### DESCRIPTION OF THE TASK:
Within the records below, find each line that holds the string "align", then copy it.
'''
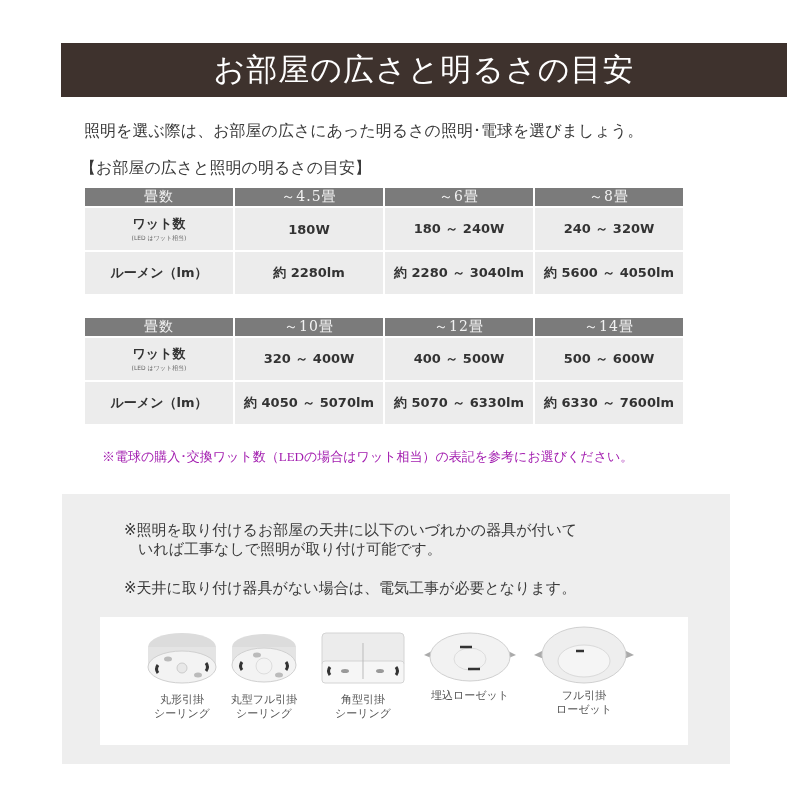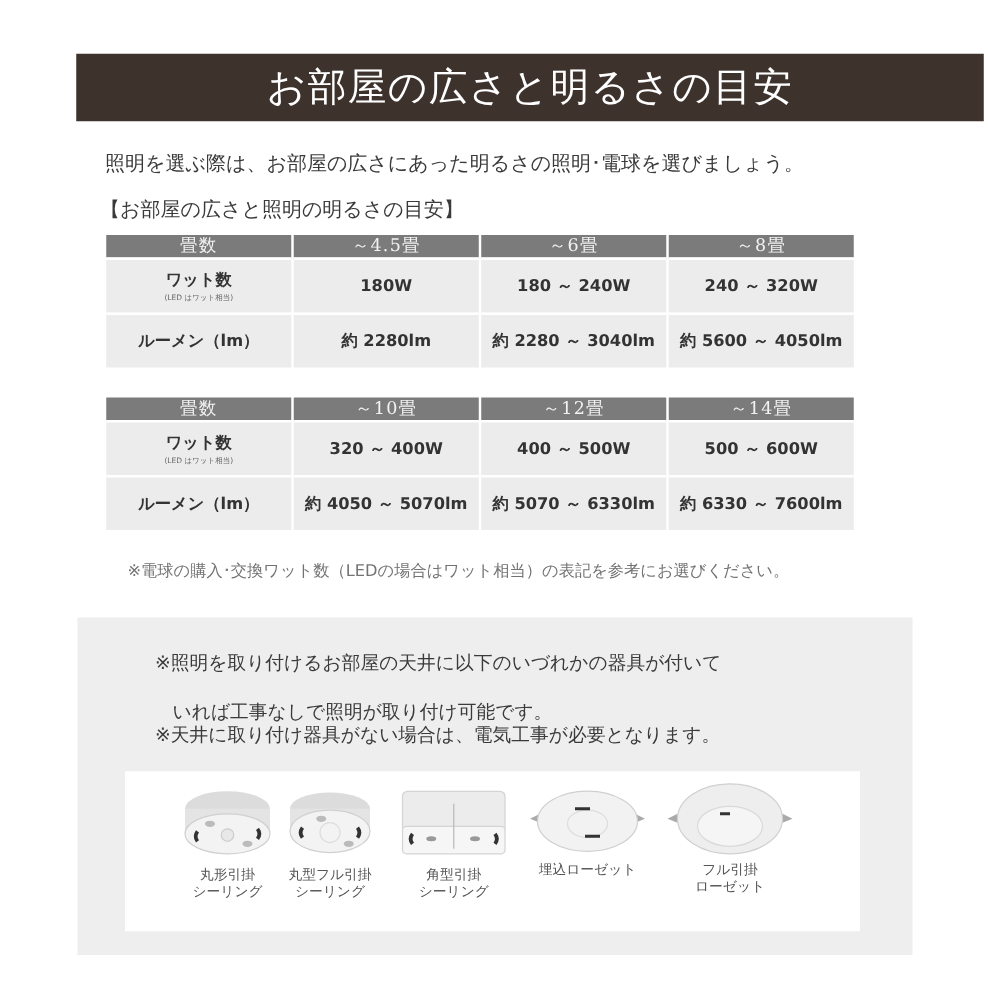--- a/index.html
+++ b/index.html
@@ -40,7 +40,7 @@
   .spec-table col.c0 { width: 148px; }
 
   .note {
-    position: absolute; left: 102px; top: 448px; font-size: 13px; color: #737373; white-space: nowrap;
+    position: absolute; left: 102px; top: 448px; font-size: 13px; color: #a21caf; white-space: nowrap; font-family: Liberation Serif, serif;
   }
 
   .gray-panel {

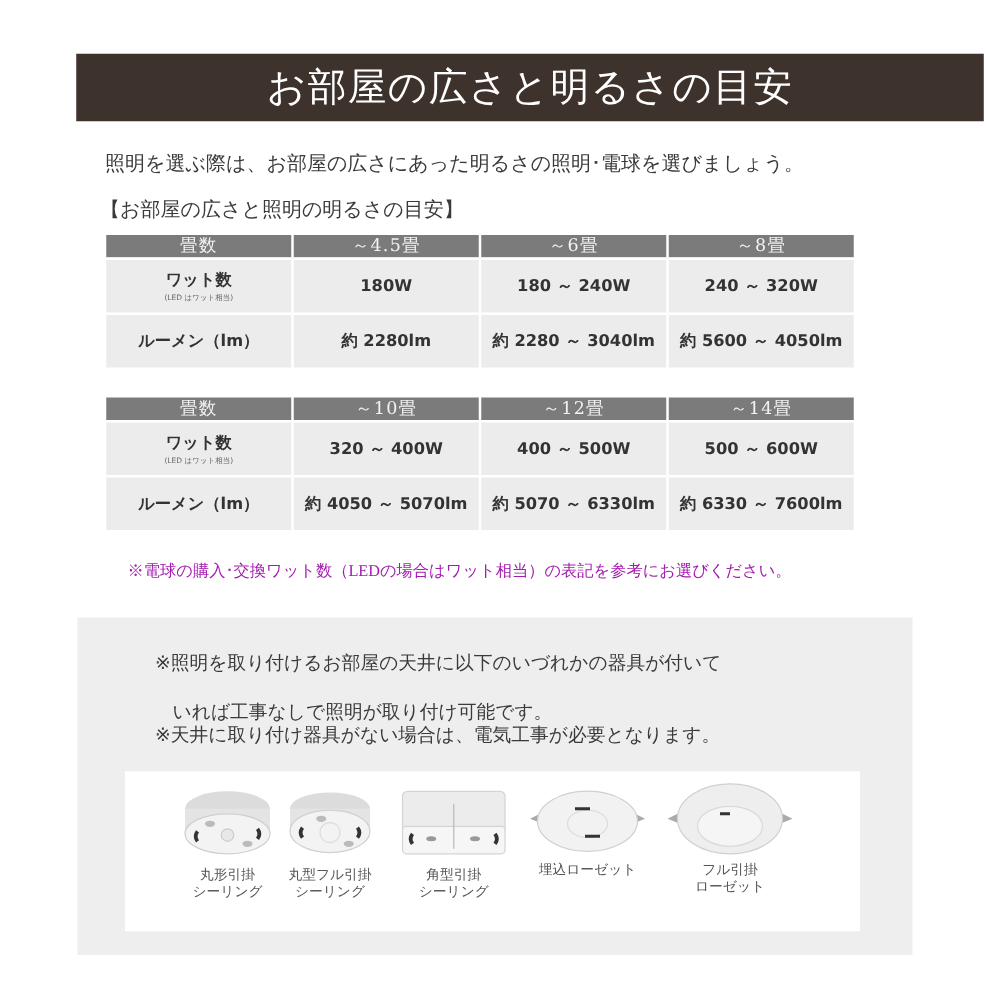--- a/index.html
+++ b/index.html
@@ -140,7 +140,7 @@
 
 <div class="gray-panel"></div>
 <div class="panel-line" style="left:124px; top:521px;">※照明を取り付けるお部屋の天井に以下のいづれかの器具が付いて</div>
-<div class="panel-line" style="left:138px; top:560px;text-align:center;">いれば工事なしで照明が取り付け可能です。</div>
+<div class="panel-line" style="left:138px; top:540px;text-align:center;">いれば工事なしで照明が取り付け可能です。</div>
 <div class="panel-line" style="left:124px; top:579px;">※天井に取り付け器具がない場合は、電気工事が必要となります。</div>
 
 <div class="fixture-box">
'''
### COMPLETED TASK:
-<div class="panel-line" style="left:138px; top:560px;text-align:center;">いれば工事なしで照明が取り付け可能です。</div>
+<div class="panel-line" style="left:138px; top:540px;text-align:center;">いれば工事なしで照明が取り付け可能です。</div>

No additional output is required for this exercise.